90 frames aren’t many, so I’ve only managed a few tentative tests so far. But I’m quite excited by the results. The series create short, stuttering journeys – little glimpses. I can loop some of the sequences to extend their rhythms. Many are close-up details of plants and flowers so capture something of the seclusion and intimacy of the garden. The sequences are erratic, playful (“kind of snapshot-y” my boyfriend said). I don’t mind that, the garden is a light-hearted, playful place. The jumpiness is unusual for me though – although I like to draw some attention to the ‘animated’ nature of my work, I usually take care to use a tripod, to eliminate wobble and to allow for smooth transitions and delicate movements rather than quick, disjunctive cuts. I’m not quite sure how this will pan out…

On Thursday afternoon I made my first sound recordings. I was using a tiny microphone attached to my iPod so the recordings are faint and crackly, but I quite like that quality. They create a sense of space and suggest an environment, without spelling it out too clearly. Children’s voices drift in from a nearby playground; planes and cars are a steady drone in the background. Occasionally I captured a fly buzzing or footsteps passing by me – closer sounds that begin to define the space of the photographs, albeit ambiguously.

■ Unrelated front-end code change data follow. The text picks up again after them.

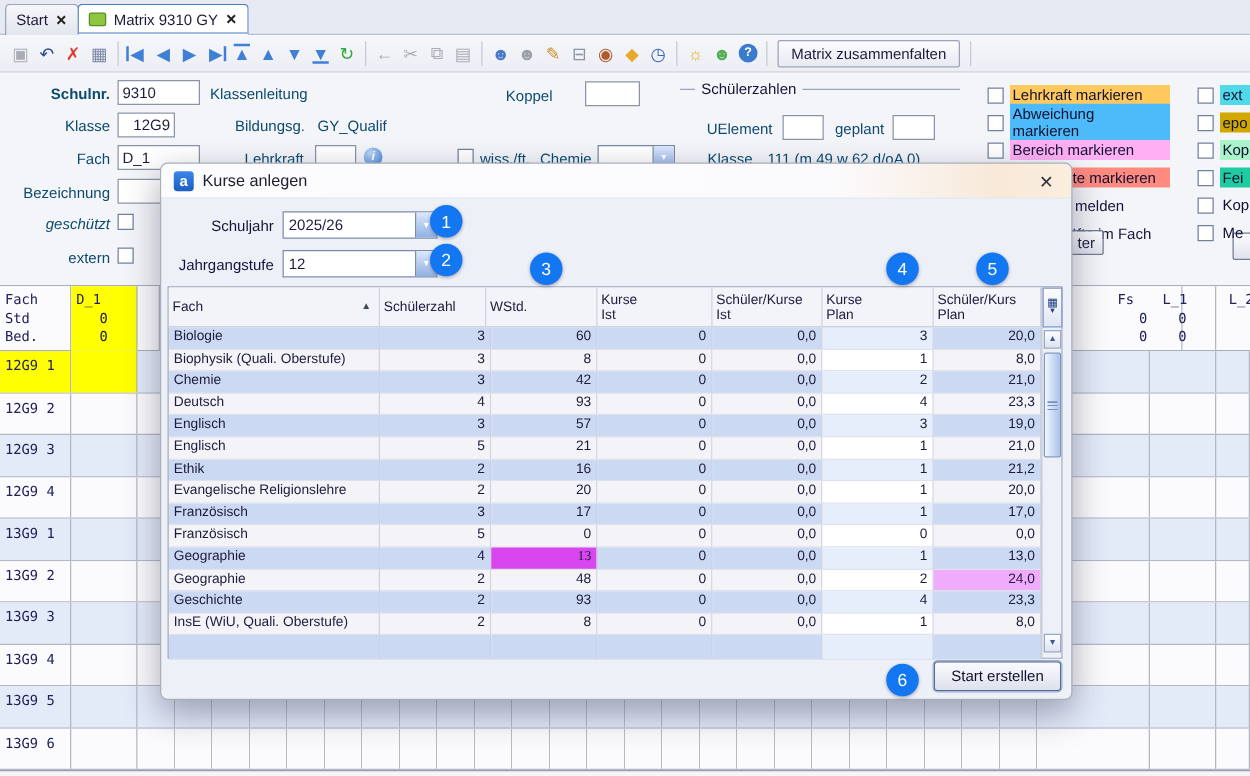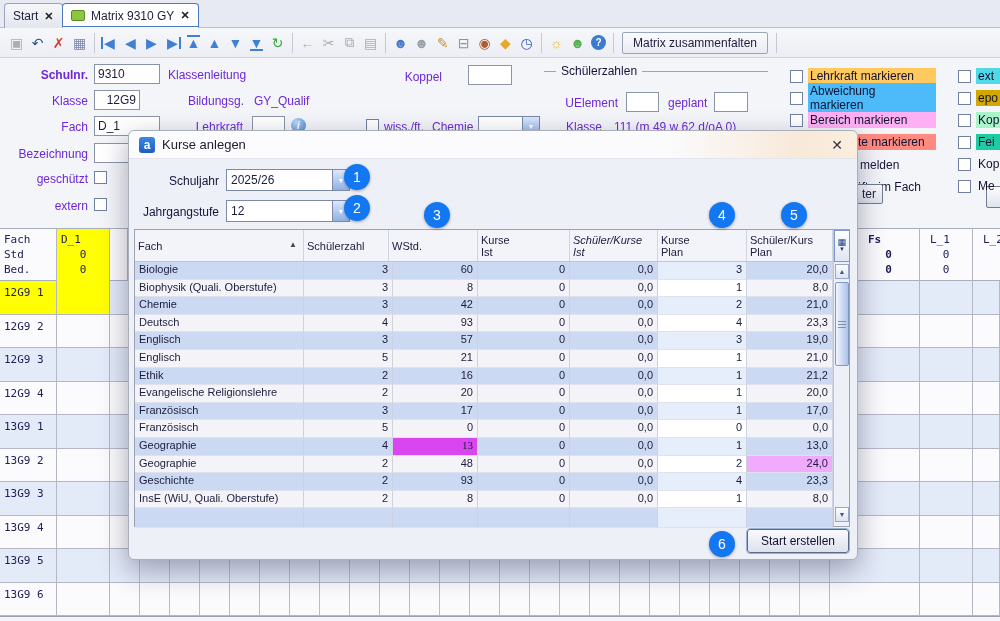--- a/index.html
+++ b/index.html
@@ -30,7 +30,7 @@
           border:1px solid #9aa4bb; border-radius:2px; color:#1c1c3c; }
 
   
-  .lbl { position:absolute; height:16px; white-space:nowrap; color:#6d28d9; }
+  .lbl { position:absolute; height:16px; white-space:nowrap; color:#0c4a6e; }
   .lbl.r { text-align:right; }
   .field { position:absolute; height:20px; border:1px solid #8a94a8; background:#fff; font:12px "Liberation Sans",sans-serif;
            padding:0 3px; color:#1c1c3c; }

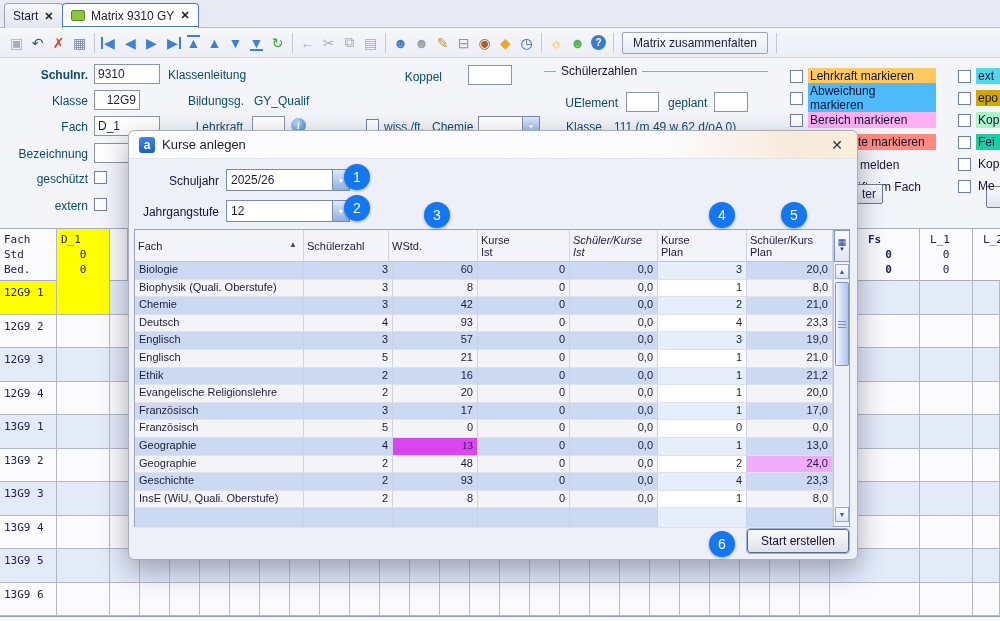--- a/index.html
+++ b/index.html
@@ -229,7 +229,7 @@
   <div class="lbl r" style="left:6px;top:147px;width:82px;">Bezeichnung</div>
   <input class="field" style="left: 94px; top: 143px; width: 66px;" readonly="" value="">
 
-  <div class="lbl r" style="left:6px;top:172px;width:82px;">geschützt</div>
+  <div class="lbl r" style="left:6px;top:172px;width:82px;font-style:italic;">geschützt</div>
   <span class="cb" style="left:94px;top:171px;"></span>
 
   <div class="lbl r" style="left:6px;top:199px;width:82px;">extern</div>

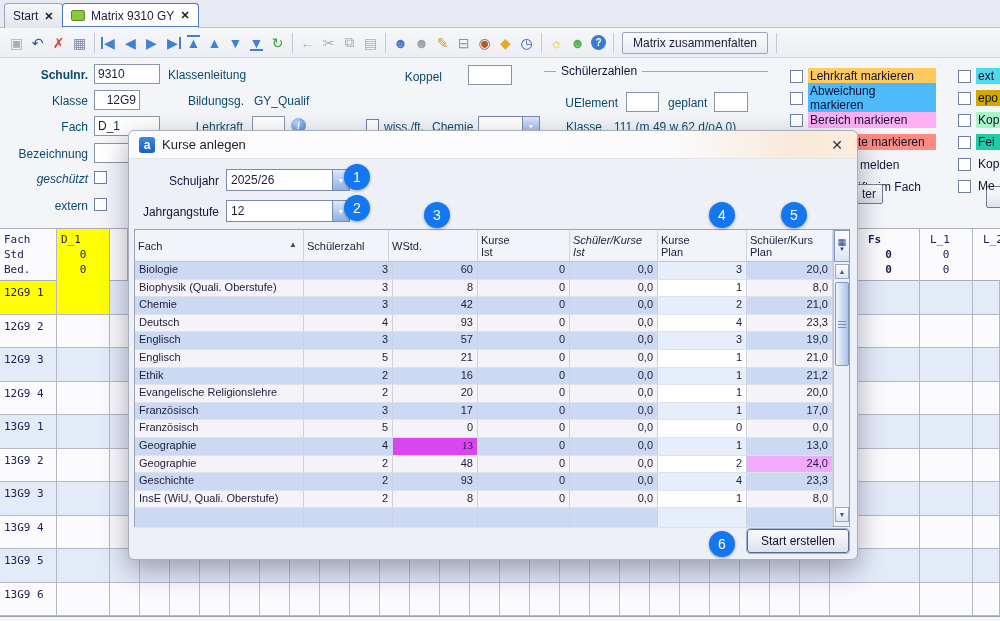--- a/index.html
+++ b/index.html
@@ -454,7 +454,7 @@
             <div>Kurse</div>
             <div>Ist</div>
           </div>
-          <div class="hc" style="width: 88px; font-style: italic;">
+          <div class="hc" style="width: 88px;">
             <div>Schüler/Kurse</div>
             <div>Ist</div>
           </div>

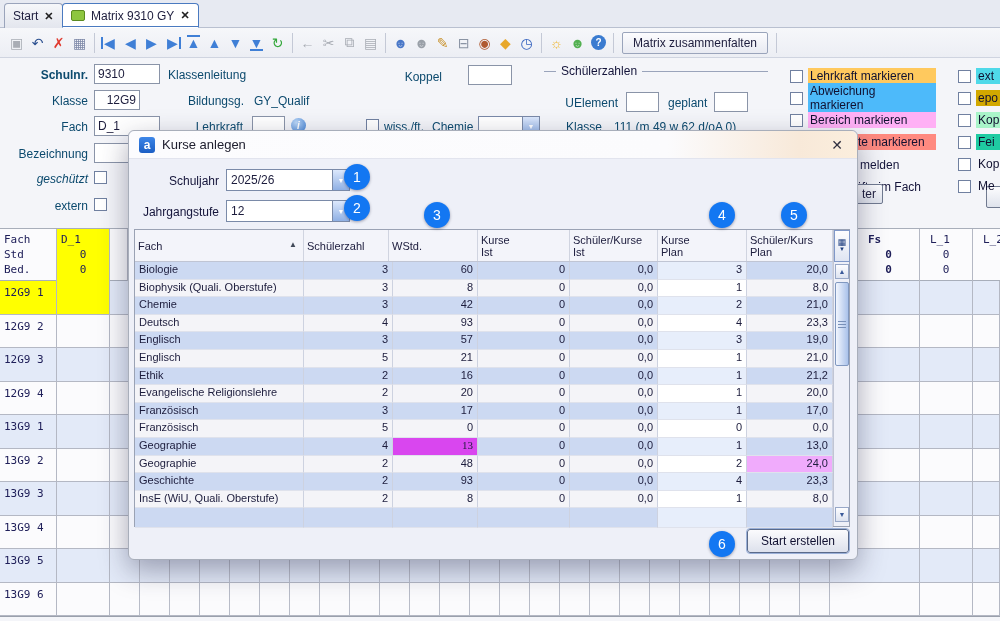--- a/index.html
+++ b/index.html
@@ -320,7 +320,7 @@
         <div style="text-align:center;">0</div>
       </div>
       <div class="mcell" style="left:110px;width:18px;"></div>
-      <div class="mcell" style="left:858px;width:62px;font-weight:bold;">
+      <div class="mcell" style="left:884px;width:62px;">
         <div style="padding-left:10px;">Fs</div>
         <div style="text-align:center;">0</div>
         <div style="text-align:center;">0</div>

Afterwards I sat with some of the Culpeper members and talked about seasonal changes in the garden. Already summer is dying away and the colours, textures are changing. It has been unusually dry so the grass is looking parched, many of the colourful flowers have passed and the whole place feels more subdued. They told me how in the winter months when the green canopies are gone, the surrounding buildings become much more visible – more present in the space. It will be interesting to observe this transformation, the dialogue or interchange between garden and city.